Activity:
Using the data below, show every line where the word "świetlówek" occurs.

Records to use:
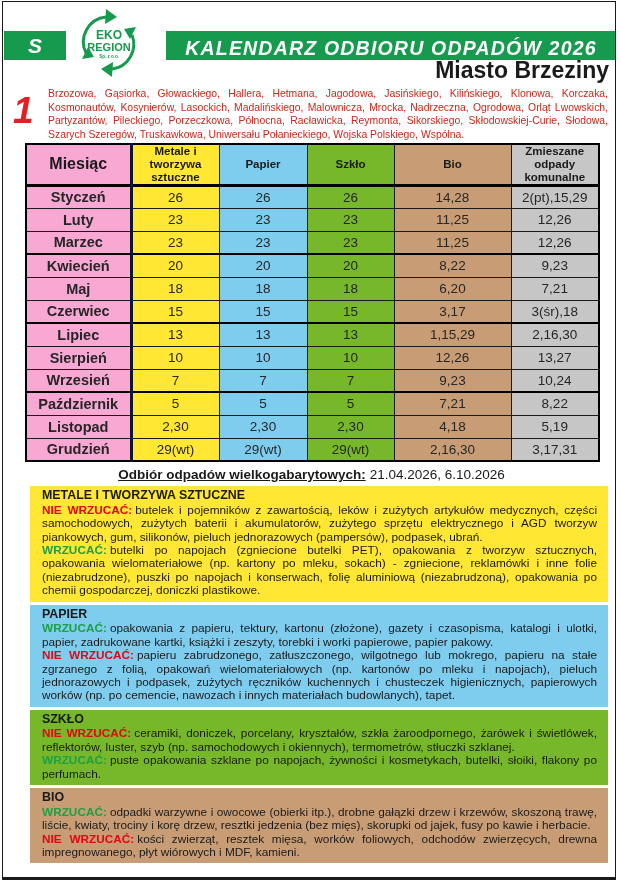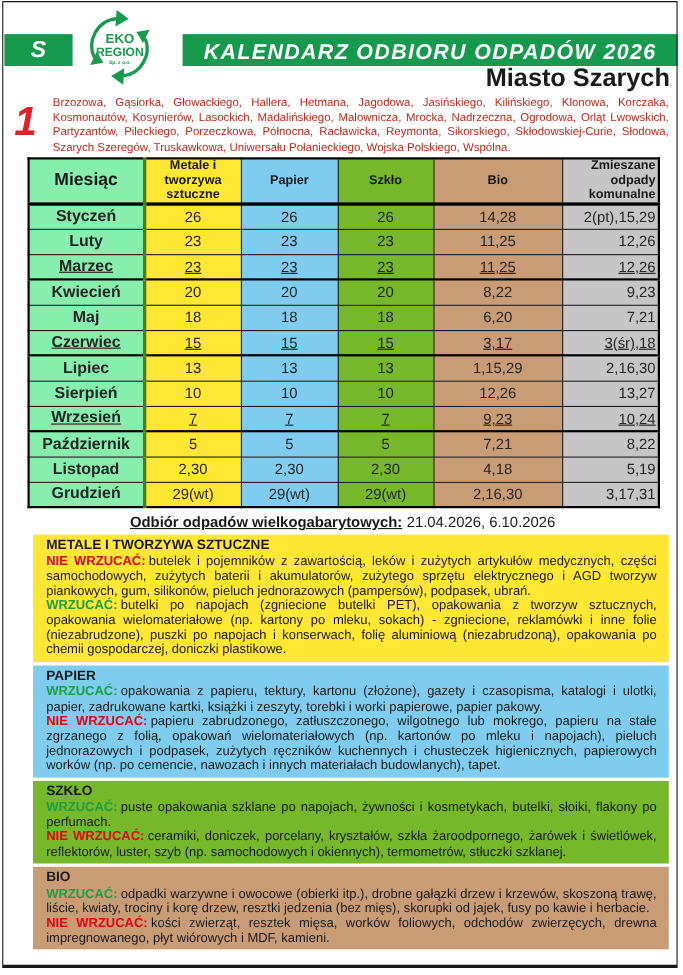--- a/index.html
+++ b/index.html
@@ -33,27 +33,27 @@
   .streets{flex:1;color:var(--dark-red);font-size:10.4px;line-height:1.3;text-align:justify;}
 
   
   table{border-collapse:collapse;table-layout:fixed;width:573px;margin:2px 0 0 12px;border:2px solid #000;}
   th,td{border:1px solid #1a1a1a;text-align:center;vertical-align:middle;padding:0 2px;}
   thead tr{border-bottom:3px solid #000;}
   th{height:40px;font-size:11.5px;line-height:1.12;font-weight:bold;}
   th.col-month{font-size:16px;}
   td{height:23px;font-size:13.5px;color:#262626;}
   td.col-month{font-weight:bold;font-size:14.5px;}
-  th.col-month,td.col-month{border-right:3px solid #4d7c0f;background:#86efac;}
+  th.col-month,td.col-month{border-right:3px solid #0f172a;background:#f9a8d4;}
   .col-metale{background:var(--yellow);}
   .col-papier{background:var(--blue);}
   .col-szklo{background:var(--glass-green);}
   .col-bio{background:var(--bio-tan);}
-  .col-zmieszane{background:var(--gray);text-align:right;}
-  tr.quarter-end{border-bottom:2.5px solid #000;text-decoration:underline;}
+  .col-zmieszane{background:var(--gray);}
+  tr.quarter-end{border-bottom:2.5px solid #000;}
 
   
   .bulky{width:573px;margin:5px 0 0 12px;text-align:center;font-size:13.5px;}
   .bulky .lbl{font-weight:bold;margin-right:4px;text-decoration:underline;}
 
   
   .rules-head{display:flex;align-items:baseline;gap:14px;margin:6px 0 0 1px;}
   .rules-head .h{font-weight:bold;font-size:14.5px;letter-spacing:.2px;}
   .rules-head .note{color:var(--red);font-size:13.2px;font-weight:600;}
   .sections{margin:4px 0 0 17px;width:578px;display:flex;flex-direction:column;gap:3px;}
@@ -88,21 +88,21 @@
         <polygon points="10,54 16,42 22,52" fill="#169a4e"></polygon>
         <polygon points="64,22 58,34 52,24" fill="#169a4e"></polygon>
         <text x="37" y="34" text-anchor="middle" font-family="Liberation Sans, sans-serif" font-size="12" font-weight="bold" fill="#169a4e">EKO</text>
         <text x="37" y="46" text-anchor="middle" font-family="Liberation Sans, sans-serif" font-size="11" font-weight="bold" fill="#169a4e">REGION</text>
         <text x="37" y="53" text-anchor="middle" font-family="Liberation Sans, sans-serif" font-size="4.5" font-weight="bold" fill="#169a4e">Sp. z o.o.</text>
       </svg>
     </div>
     <div class="title-bar">
       <span class="t">KALENDARZ ODBIORU ODPADÓW 2026</span>
     </div>
-    <div class="subtitle">Miasto Szarych</div>
+    <div class="subtitle">Miasto Brzeziny</div>
   </div>
 
   <div class="route">
     <div class="route-number">1</div>
     <div class="streets">Brzozowa, Gąsiorka, Głowackiego, Hallera, Hetmana, Jagodowa, Jasińskiego, Kilińskiego, Klonowa, Korczaka, Kosmonautów, Kosynierów, Lasockich, Madalińskiego, Malownicza, Mrocka, Nadrzeczna, Ogrodowa, Orląt Lwowskich, Partyzantów, Pileckiego, Porzeczkowa, Północna, Racławicka, Reymonta, Sikorskiego, Skłodowskiej-Curie, Słodowa, Szarych Szeregów, Truskawkowa, Uniwersału Połanieckiego, Wojska Polskiego, Wspólna.</div>
   </div>
 
   <table>
     <colgroup>
       <col style="width:105px">
@@ -238,22 +238,22 @@
     <div class="section sec-papier">
       <div class="sec-title">PAPIER</div>
       <div class="sec-body">
         <p><span class="put-label">WRZUCAĆ:</span><span>opakowania z papieru, tektury, kartonu (złożone), gazety i czasopisma, katalogi i ulotki, papier, zadrukowane kartki, książki i zeszyty, torebki i worki papierowe, papier pakowy.</span></p>
         <p><span class="dont-label">NIE WRZUCAĆ:</span><span>papieru zabrudzonego, zatłuszczonego, wilgotnego lub mokrego, papieru na stałe zgrzanego z folią, opakowań wielomateriałowych (np. kartonów po mleku i napojach), pieluch jednorazowych i podpasek, zużytych ręczników kuchennych i chusteczek higienicznych, papierowych worków (np. po cemencie, nawozach i innych materiałach budowlanych), tapet.</span></p>
       </div>
     </div>
     <div class="section sec-szklo">
       <div class="sec-title">SZKŁO</div>
       <div class="sec-body">
+        <p><span class="dont-label">NIE WRZUCAĆ:</span><span>ceramiki, doniczek, porcelany, kryształów, szkła żaroodpornego, żarówek i świetlówek, reflektorów, luster, szyb (np. samochodowych i okiennych), termometrów, stłuczki szklanej.</span></p>
         <p><span class="put-label">WRZUCAĆ:</span><span>puste opakowania szklane po napojach, żywności i kosmetykach, butelki, słoiki, flakony po perfumach.</span></p>
-        <p><span class="dont-label">NIE WRZUCAĆ:</span><span>ceramiki, doniczek, porcelany, kryształów, szkła żaroodpornego, żarówek i świetlówek, reflektorów, luster, szyb (np. samochodowych i okiennych), termometrów, stłuczki szklanej.</span></p>
       </div>
     </div>
     <div class="section sec-bio">
       <div class="sec-title">BIO</div>
       <div class="sec-body">
         <p><span class="put-label">WRZUCAĆ:</span><span>odpadki warzywne i owocowe (obierki itp.), drobne gałązki drzew i krzewów, skoszoną trawę, liście, kwiaty, trociny i korę drzew, resztki jedzenia (bez mięs), skorupki od jajek, fusy po kawie i herbacie.</span></p>
         <p><span class="dont-label">NIE WRZUCAĆ:</span><span>kości zwierząt, resztek mięsa, worków foliowych, odchodów zwierzęcych, drewna impregnowanego, płyt wiórowych i MDF, kamieni.</span></p>
       </div>
     </div>
   </div>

Solution for this exercise:
+        <p><span class="dont-label">NIE WRZUCAĆ:</span><span>ceramiki, doniczek, porcelany, kryształów, szkła żaroodpornego, żarówek i świetlówek, reflektorów, luster, szyb (np. samochodowych i okiennych), termometrów, stłuczki szklanej.</span></p>
-        <p><span class="dont-label">NIE WRZUCAĆ:</span><span>ceramiki, doniczek, porcelany, kryształów, szkła żaroodpornego, żarówek i świetlówek, reflektorów, luster, szyb (np. samochodowych i okiennych), termometrów, stłuczki szklanej.</span></p>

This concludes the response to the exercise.